On 5/25/22, at 9:00 a.m. registered nurse (RN)-K was interviewed. RN-K stated she had seen the term "terminal sedation" in P1's chart, however was not aware what the terminology meant or what that would mean for treatment for P1. RN-K stated there were some interventions that would alleviate P1's symptoms for short periods, such as staff giving her some space, walking with her, letting her sleep and wake on her own, and giving her finger foods. RN-A stated there were times P1 seemed terrified, and there was nothing they could do to do to help her.

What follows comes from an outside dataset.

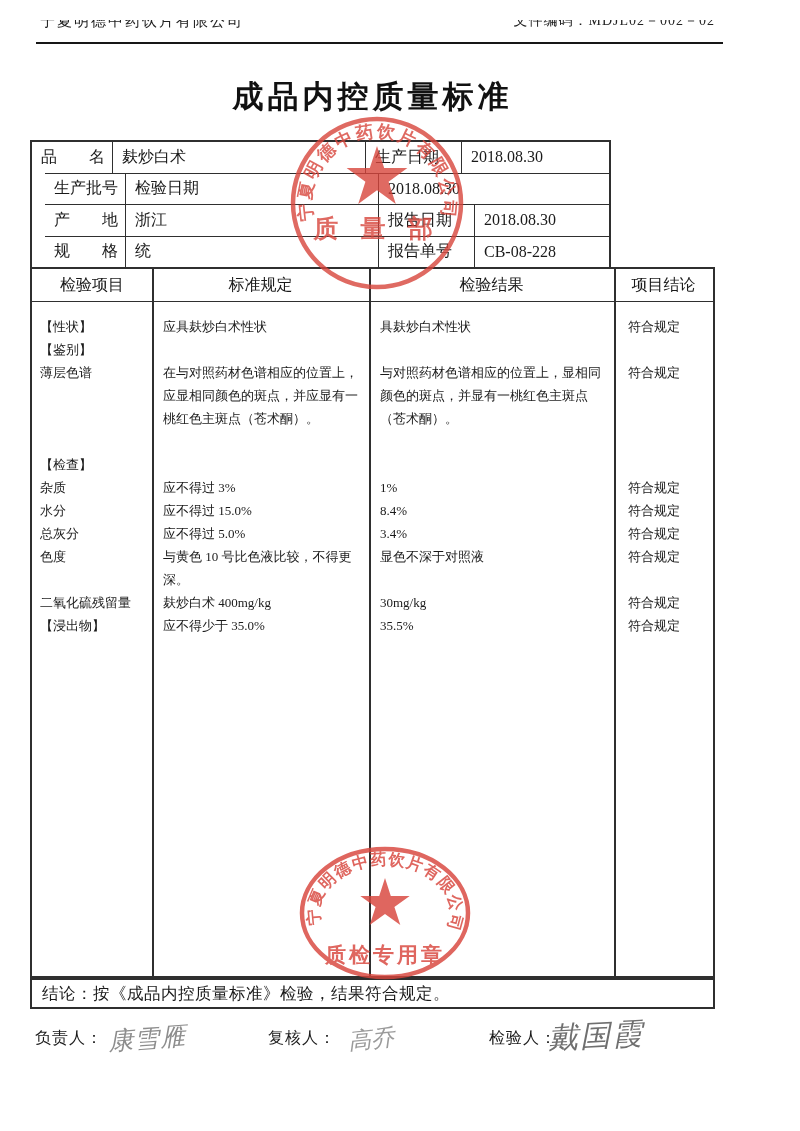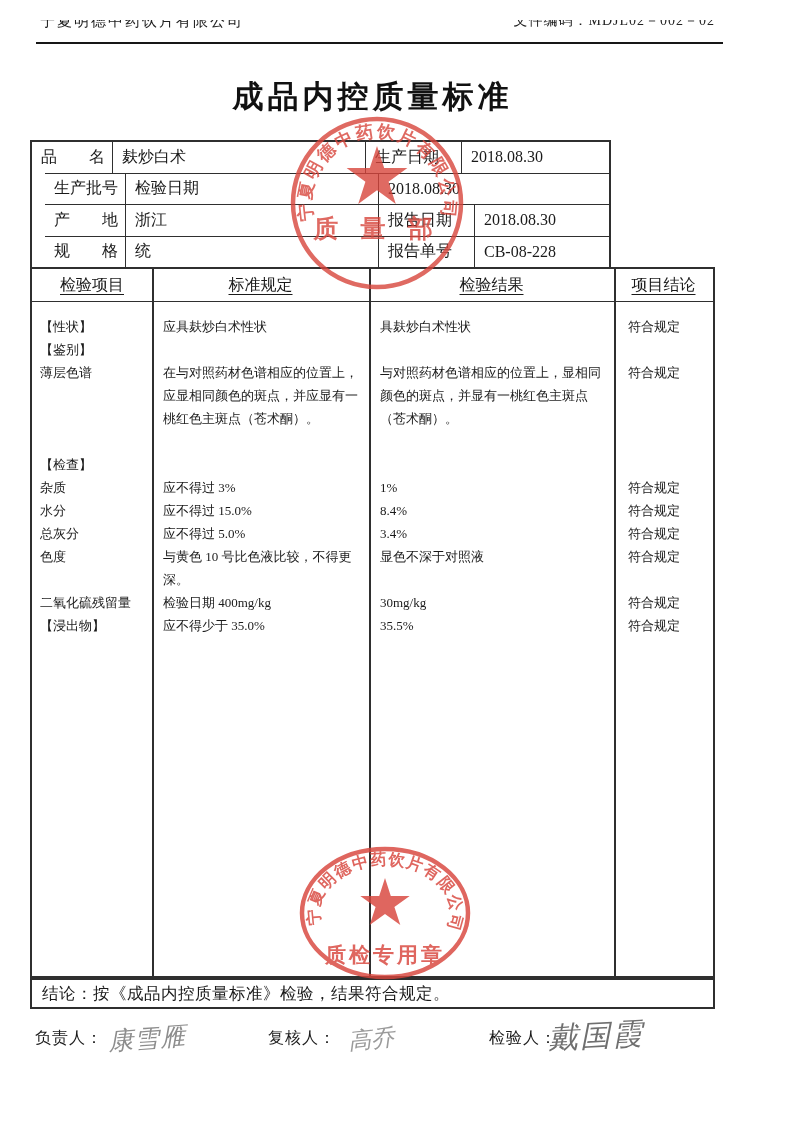"检验项目" .mt-hcell span { text-decoration: underline -> none }
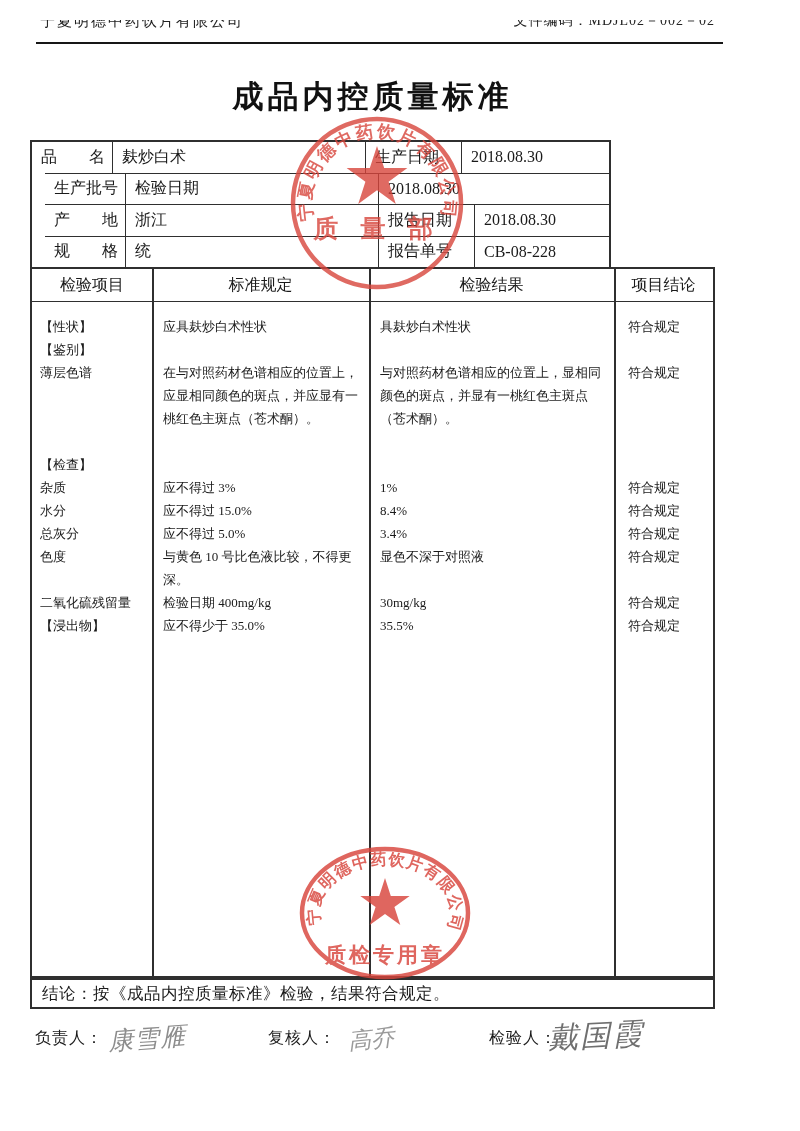"检验日期 400mg/kg" div.mt-c2 { text: 检验日期 -> 麸炒白术 }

On 5/25/22, at 9:50 a.m. RN-L was interviewed and stated she understood palliative sedation was a low dose medication to make a patient comfortable. RN-L stated when she was made aware of what palliative sedation was, she had concerns about it, and asked MD-A to address the staff concerns with P1 treatment plan for palliative/terminal sedation. RN-L stated P1 was able to ambulate independently, was independent with bed mobility, and could eat finger foods and drink fluids without choking.

On 5/25/22, at 10:30 a.m. RN-Q was interviewed and stated she was under the impression P1 was going to receive medications to make her comfortable, let her eat and sleep, and be comfortable enough to go on hospice. RN-Q stated she was not comfortable knowing P1 would be given propofol, and would not eat or drink and this would lead to death.

On 5/25/22, at 12:55 p.m. the vice president of medical affairs (MD-N) was interviewed. MD-N stated he reviewed P1's case, and he had initiated a full stop on P1's palliative sedation because she was not imminently dying. MD-N stated P1's care team would meet the next day to work on a treatment plan for P1.